▶ TASK GOAL
Leave out the pictures and print the records below exactly.

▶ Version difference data
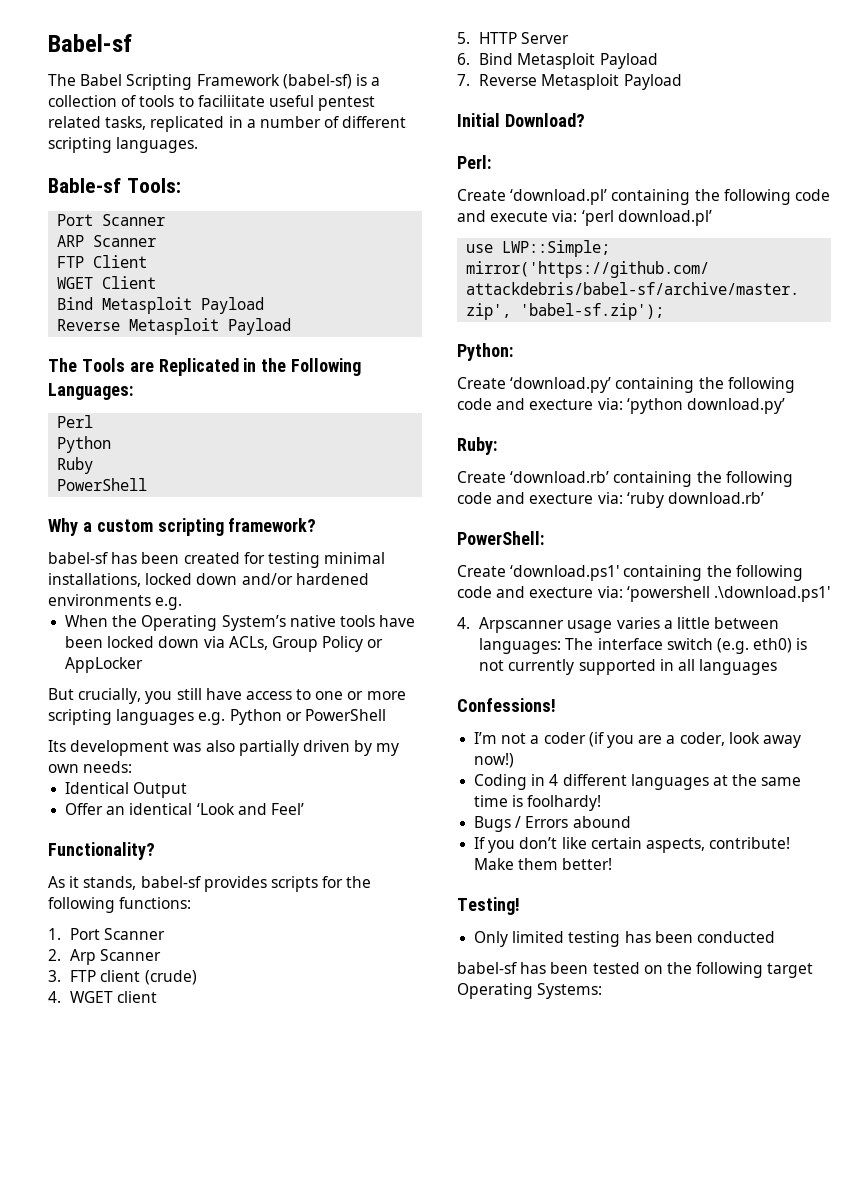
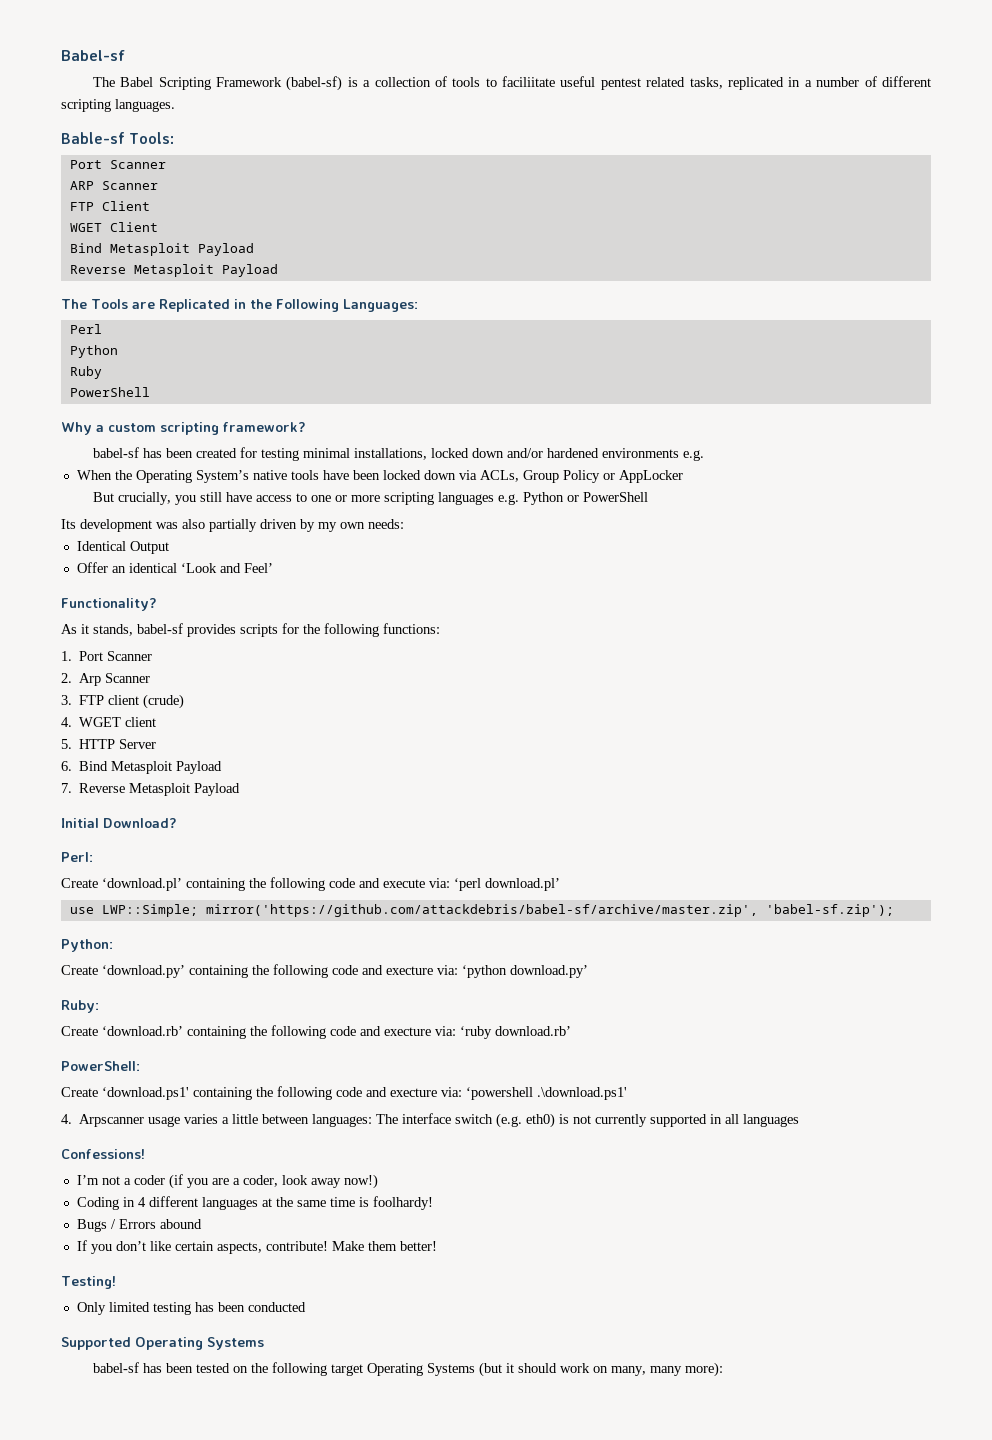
(775, 937) none -> [61,1337,264,1350] // Supported Operating Systems
[537,983,603,999] Systems: -> [426,1362,723,1377] Systems (but it should work on many, many more):

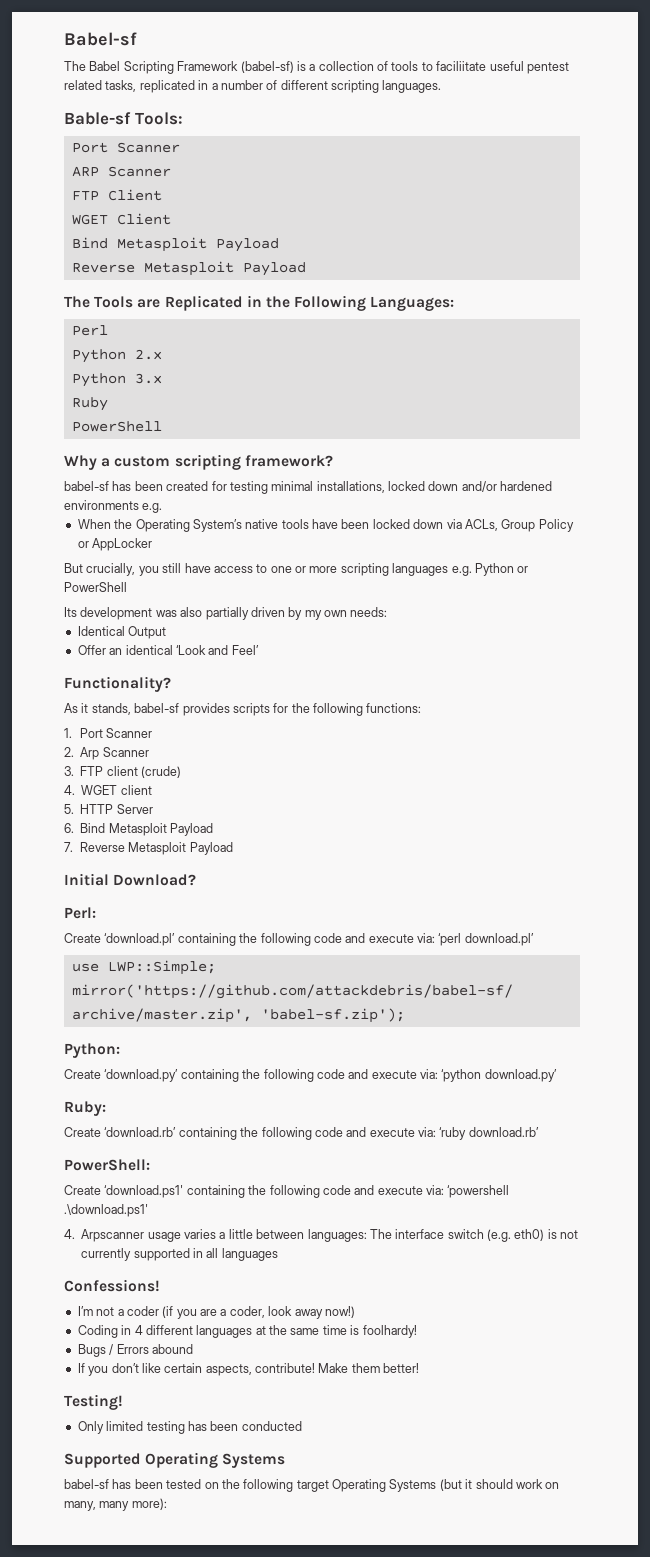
(118, 351) none -> [134,349,162,360] [71,373,162,387] 2.x // Python 3.x
[386,966,433,975] execture -> [371,1070,417,1079] execute
[384,1027,431,1036] execture -> [369,1128,415,1137] execute
[390,1088,437,1097] execture -> [377,1186,423,1195] execute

▶ RESULT
(775, 937) none -> [61,1337,264,1350] // Supported Operating Systems
[537,983,603,999] Systems: -> [426,1362,723,1377] Systems (but it should work on many, many more):

(118, 351) none -> [134,349,162,360] [71,373,162,387] 2.x // Python 3.x
[386,966,433,975] execture -> [371,1070,417,1079] execute
[384,1027,431,1036] execture -> [369,1128,415,1137] execute
[390,1088,437,1097] execture -> [377,1186,423,1195] execute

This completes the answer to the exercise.